Kofi Nti

Personal information
- Full name: Theophidack Nti
- Date of birth: 3 April 1977
- Place of birth: Accra, Ghana
- Date of death: 26 April 2017 (aged 40)
- Place of death: Richmond, Virginia, United States
- Position: Midfielder

Youth career
- 1999–2001: University of Ghana

Senior career*
- Years: Team / Apps / (Gls)
- 2001: Madina United
- 2001–2004: Nania F.C.
- 2005: Richmond Kickers Future / 24 / (0)

International career
- 1995: U-20

= Theophidack Nti =

Ghanaian footballer

Theophidack "Kofi" Nti (3 April 1977 – 26 April 2017) was a Ghanaian footballer.

==Career==
He joined Nania F.C. from the second division side in Madina United in 2001, during this period he led the team to be promoted into the Ghanaian first division league. In 2003, he captained the team in its first major tournament in Switzerland in which Nania won a bronze medal, he won an MVP award in that tournament. In 2004, the team won a silver medal in Germany, during its second outing in Europe, Nti captained the team and won an award as one of the most outstanding midfielders of the tournament. He captained Nania in another tournament in Switzerland the same year in which Nania won a silver medal. In addition, Nti led Nania to qualify from the second division to the first division in August 2004, he moved in January 2005 to Richmond Kickers Future.
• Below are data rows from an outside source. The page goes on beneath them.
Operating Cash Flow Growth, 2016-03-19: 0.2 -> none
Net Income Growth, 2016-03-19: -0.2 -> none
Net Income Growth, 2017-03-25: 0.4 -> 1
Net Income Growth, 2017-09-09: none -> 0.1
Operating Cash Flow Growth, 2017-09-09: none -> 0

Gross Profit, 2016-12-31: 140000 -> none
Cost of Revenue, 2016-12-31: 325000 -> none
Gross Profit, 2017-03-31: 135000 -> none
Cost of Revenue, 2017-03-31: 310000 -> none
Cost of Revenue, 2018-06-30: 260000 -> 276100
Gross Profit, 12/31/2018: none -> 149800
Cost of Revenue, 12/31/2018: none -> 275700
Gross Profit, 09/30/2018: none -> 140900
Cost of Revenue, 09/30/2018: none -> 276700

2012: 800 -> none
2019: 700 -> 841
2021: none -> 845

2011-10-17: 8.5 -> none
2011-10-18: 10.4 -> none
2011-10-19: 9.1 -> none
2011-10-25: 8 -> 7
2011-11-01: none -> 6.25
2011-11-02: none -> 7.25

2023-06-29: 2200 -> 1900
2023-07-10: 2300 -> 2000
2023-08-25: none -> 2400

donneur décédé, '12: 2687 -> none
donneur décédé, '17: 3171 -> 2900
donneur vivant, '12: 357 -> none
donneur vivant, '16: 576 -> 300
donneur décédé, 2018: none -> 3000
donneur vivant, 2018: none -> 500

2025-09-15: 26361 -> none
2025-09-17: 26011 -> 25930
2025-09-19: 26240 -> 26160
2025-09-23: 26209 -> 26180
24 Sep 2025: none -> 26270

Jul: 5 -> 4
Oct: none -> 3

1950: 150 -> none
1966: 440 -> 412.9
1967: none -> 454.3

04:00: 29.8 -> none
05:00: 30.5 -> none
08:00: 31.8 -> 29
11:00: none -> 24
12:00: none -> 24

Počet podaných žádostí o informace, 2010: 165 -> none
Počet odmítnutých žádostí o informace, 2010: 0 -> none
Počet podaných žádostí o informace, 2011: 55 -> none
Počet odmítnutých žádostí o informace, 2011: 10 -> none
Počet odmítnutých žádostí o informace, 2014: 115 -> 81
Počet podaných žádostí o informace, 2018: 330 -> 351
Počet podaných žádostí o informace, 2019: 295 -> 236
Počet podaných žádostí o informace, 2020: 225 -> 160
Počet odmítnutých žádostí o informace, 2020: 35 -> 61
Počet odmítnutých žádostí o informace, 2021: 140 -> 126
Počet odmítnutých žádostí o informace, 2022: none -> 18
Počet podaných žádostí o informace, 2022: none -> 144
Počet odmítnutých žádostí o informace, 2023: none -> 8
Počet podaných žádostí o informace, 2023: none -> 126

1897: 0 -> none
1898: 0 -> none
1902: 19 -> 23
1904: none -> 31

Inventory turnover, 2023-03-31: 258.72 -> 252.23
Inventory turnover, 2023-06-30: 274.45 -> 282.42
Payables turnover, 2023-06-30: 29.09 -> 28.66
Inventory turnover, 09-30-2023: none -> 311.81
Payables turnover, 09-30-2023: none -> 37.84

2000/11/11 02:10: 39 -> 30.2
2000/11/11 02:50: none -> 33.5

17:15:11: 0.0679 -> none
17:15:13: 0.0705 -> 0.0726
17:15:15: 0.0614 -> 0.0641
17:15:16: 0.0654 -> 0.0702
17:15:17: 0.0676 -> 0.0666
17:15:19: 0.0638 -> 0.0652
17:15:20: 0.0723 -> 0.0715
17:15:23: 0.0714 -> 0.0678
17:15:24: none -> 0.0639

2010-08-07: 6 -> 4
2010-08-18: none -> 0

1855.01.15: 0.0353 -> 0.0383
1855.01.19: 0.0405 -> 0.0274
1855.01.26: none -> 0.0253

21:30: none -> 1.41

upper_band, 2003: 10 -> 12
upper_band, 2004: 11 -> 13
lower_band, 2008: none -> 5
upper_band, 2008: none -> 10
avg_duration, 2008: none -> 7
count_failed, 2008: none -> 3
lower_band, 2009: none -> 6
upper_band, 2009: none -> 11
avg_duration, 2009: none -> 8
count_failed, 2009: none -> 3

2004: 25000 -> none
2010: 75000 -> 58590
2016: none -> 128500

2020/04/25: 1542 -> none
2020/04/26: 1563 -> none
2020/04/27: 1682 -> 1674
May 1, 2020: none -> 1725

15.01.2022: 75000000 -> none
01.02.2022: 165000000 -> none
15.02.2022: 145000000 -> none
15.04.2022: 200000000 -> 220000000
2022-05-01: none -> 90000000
==College Experience and Honors==
In college, Nti led the University of Ghana soccer team to win the University League in 1999, in 2001, he led the same team to win the first West African University games held in Ghana.

==International==
Played with Ghanaian Under-20 National Team in 1995.

==Death==
Nti died unexpectedly on 26 April 2017 at the age of 40.